Analysts at Celent LLC issued a report last Tuesday saying they
expected US commercial banks to eliminate 200,000, or ten percent,
of their 2 million jobs. This does not count tens of thousands of
job cuts likely to be carried out by investment banks and other
financial companies.
Citigroup alone is drawing up a cost-cutting plan that could involve
the elimination of over 25,000 of its 370,000 employees. Merrill
Lynch is expected to slash more than 2,000 jobs.
And the job-cutting is spreading to other sectors of the economy.
Last week, the Silicon Valley chip-maker Advanced Micro Devices
announced it would cut 1,650 workers, about 10 percent of its work
force. Google said it would eliminate 300 jobs from the US
operations of DoubleClick, an advertising technology company it
recently acquired.
The downward spiral in economic activity is being fueled by the
banking crisis, which has resulted in a sharp contraction in
lending. Stocks and corporate profits boomed following the 2000-2001
recession on the basis of cheap and plentiful credit, which was
itself largely based on vastly inflated housing values and financial
speculation.
Now, the credit crunch is hitting growing sections of the economy,
slowing capital investment, driving down profits and leading to
higher unemployment, a wave of home foreclosures and economic
desperation for millions of working class families. The slump in
consumer spending and fall in home values, in turn, deepen the
financial crisis of the banking system.
The consulting firm Greenwich Associates reported that of 293 large
companies surveyed world-wide, most are suffering from tightened
credit conditions. Among US companies, 63 percent said they were
paying more for bonds and revolving credit, and 62 percent were
paying more for loans.
This downward spiral has battered hopes on Wall Street that the
economic turmoil could be limited to a few economic sectors and that
stock prices, which have fallen 13 percent since their October, 2007
high, could revive.
According to an article in the Los Angeles Times, estimated first
quarter profit growth for the tech sector of the S&P Index has
fallen from 14 percent on January 1 to 7 percent now. The industrial
sector is expected to post growth of just 1 percent, down from an
estimated 8 percent on January 1.
For the S&P 500 as a whole, first quarter earnings are expected to
be down 14 percent from a year earlier, largely because of
continuing losses at financial companies.

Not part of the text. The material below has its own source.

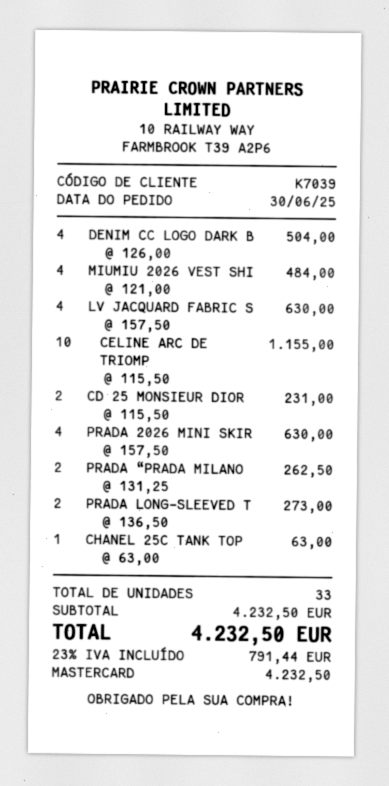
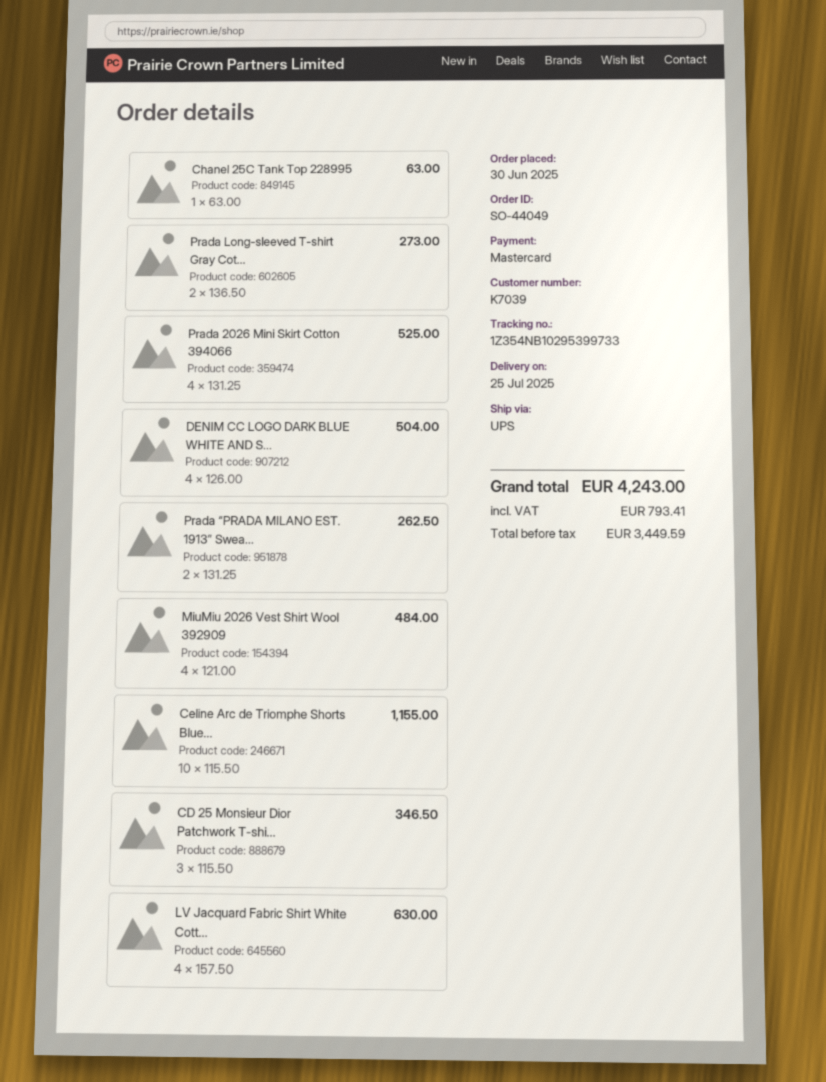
CD 25 MONSIEUR DIOR: 2 x 115.50 = 231.00 -> 3 x 115.50 = 346.50
PRADA 2026 MINI SKIR: 4 x 157.50 = 630.00 -> 4 x 131.25 = 525.00
tax: 791.44 -> 793.41
total: 4232.50 -> 4243.00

But the results posted by GE and Alcoa suggest that profits could
take an even bigger hit.
Another stark indicator of the downward trajectory in both the US
and other countries was provided Friday by the International Energy
Agency, which made its biggest reduction in world oil demand growth
estimates in seven years. It cut its projection of world oil demand
growth by 35 percent from its January estimate.